PROMPT>
Among the entries below, only the lines starting at the one with "Operating Income or Loss, 2011: -1100 -> none" and ending at the one with "Earnings Before Int&Tax, 2017: none -> -500", both included, are to be printed exactly.

INFORMATION SHOWN>
Start of Block

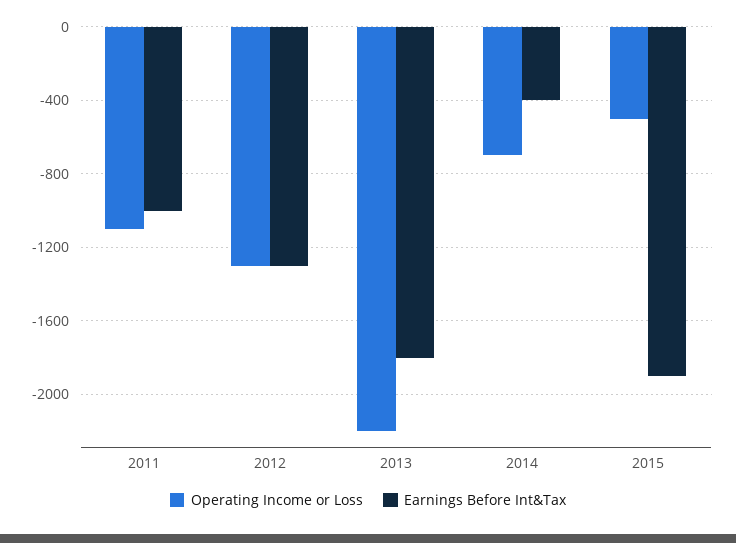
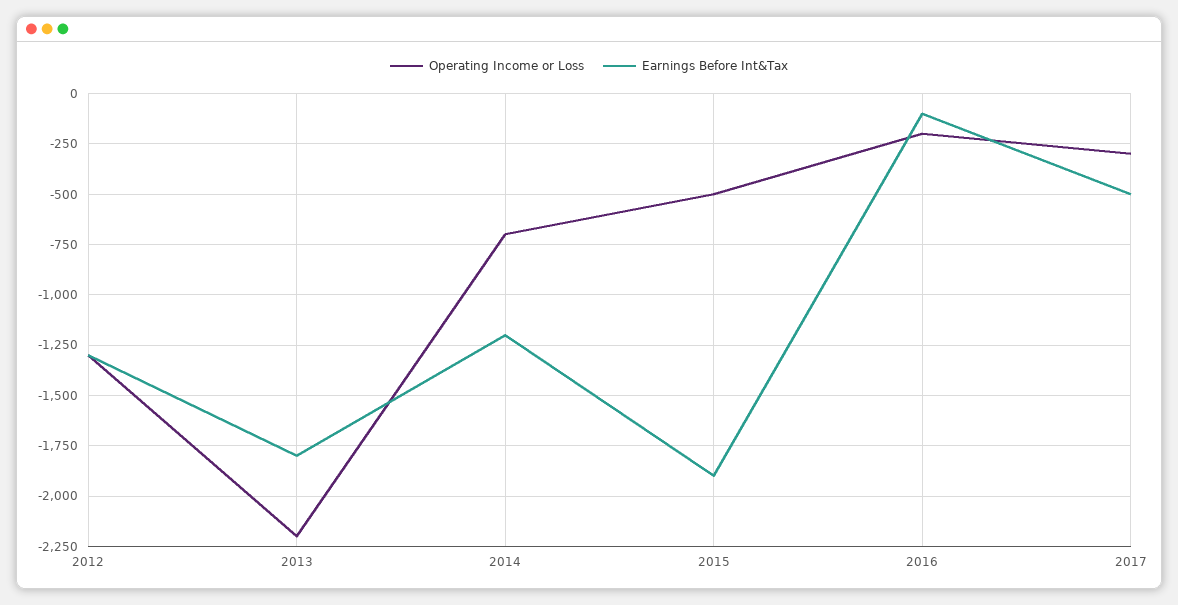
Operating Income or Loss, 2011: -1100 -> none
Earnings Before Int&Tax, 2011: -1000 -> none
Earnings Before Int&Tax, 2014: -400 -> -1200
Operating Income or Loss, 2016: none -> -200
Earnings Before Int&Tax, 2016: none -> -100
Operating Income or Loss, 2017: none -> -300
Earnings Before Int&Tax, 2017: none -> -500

End of Block
Start of Block

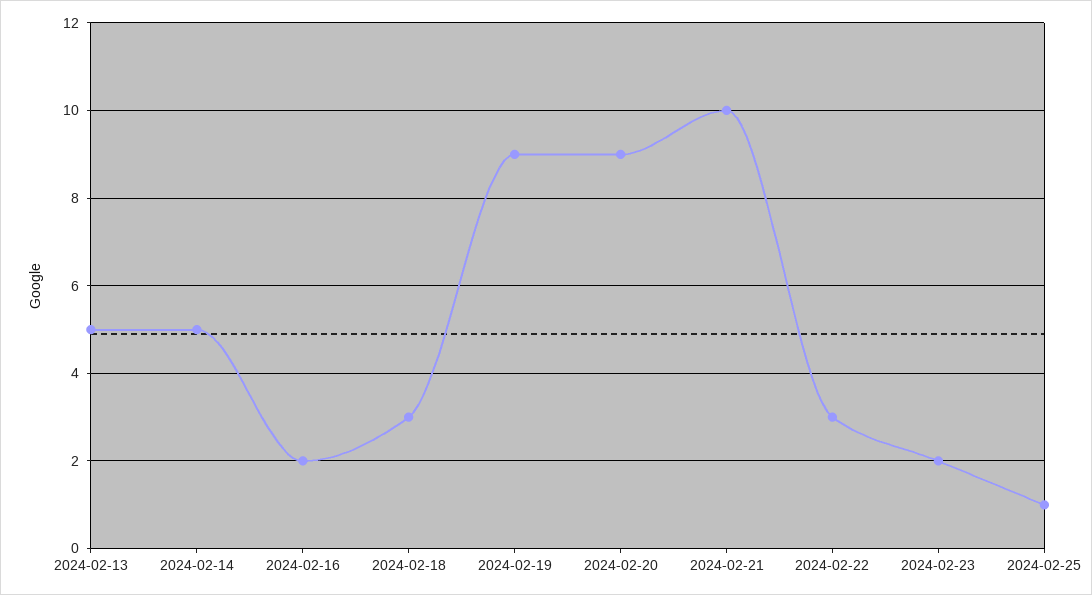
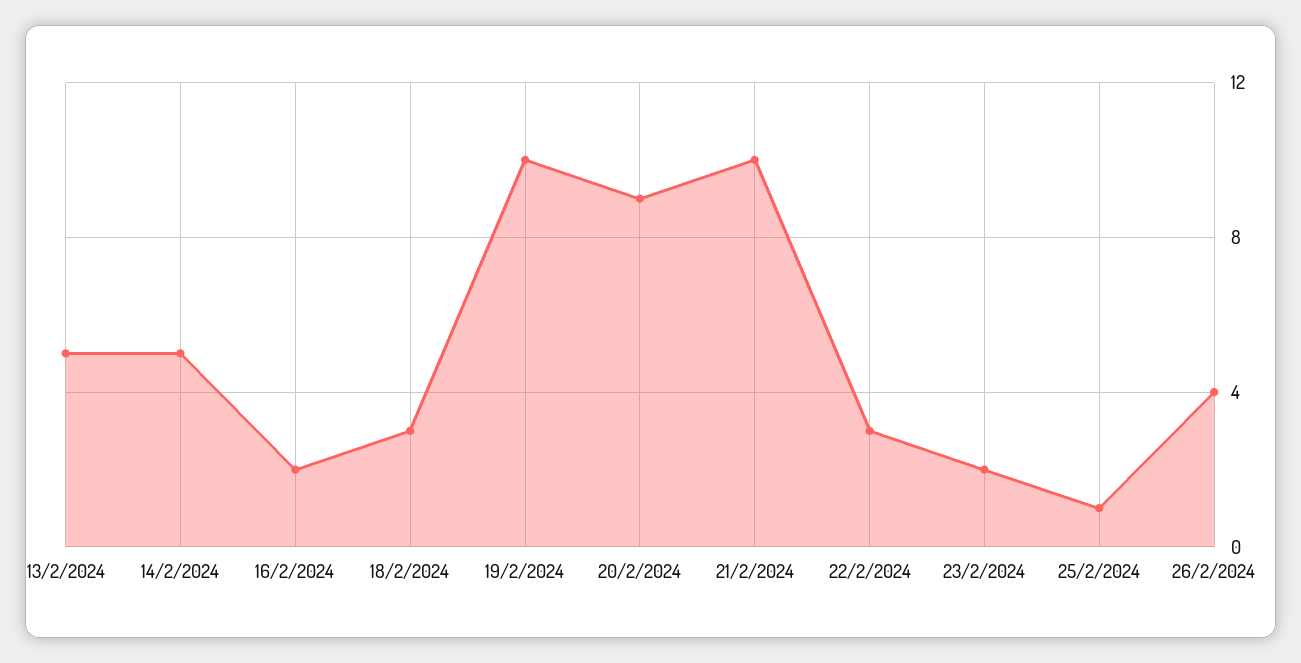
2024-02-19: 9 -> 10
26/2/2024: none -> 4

End of Block
Start of Block

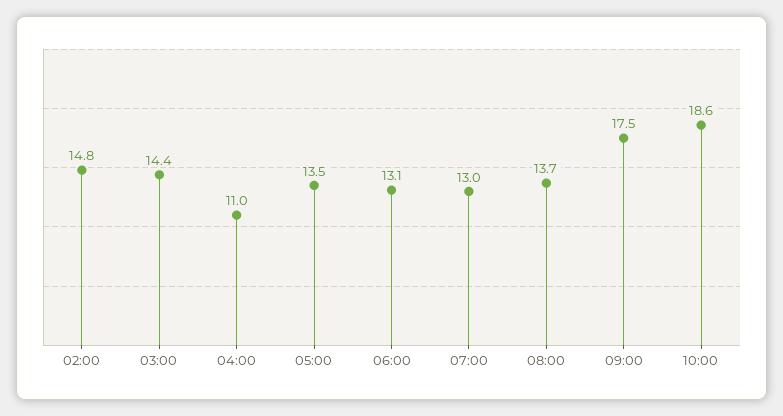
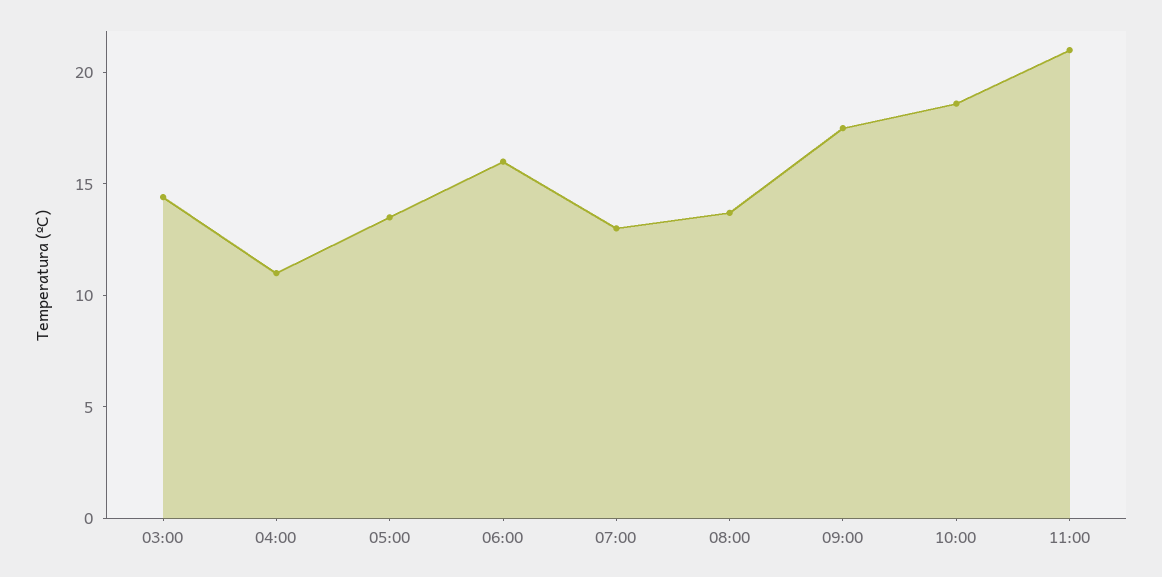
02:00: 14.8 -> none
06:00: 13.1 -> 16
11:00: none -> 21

End of Block

RESPONSE TO THIS EXERCISE>
Operating Income or Loss, 2011: -1100 -> none
Earnings Before Int&Tax, 2011: -1000 -> none
Earnings Before Int&Tax, 2014: -400 -> -1200
Operating Income or Loss, 2016: none -> -200
Earnings Before Int&Tax, 2016: none -> -100
Operating Income or Loss, 2017: none -> -300
Earnings Before Int&Tax, 2017: none -> -500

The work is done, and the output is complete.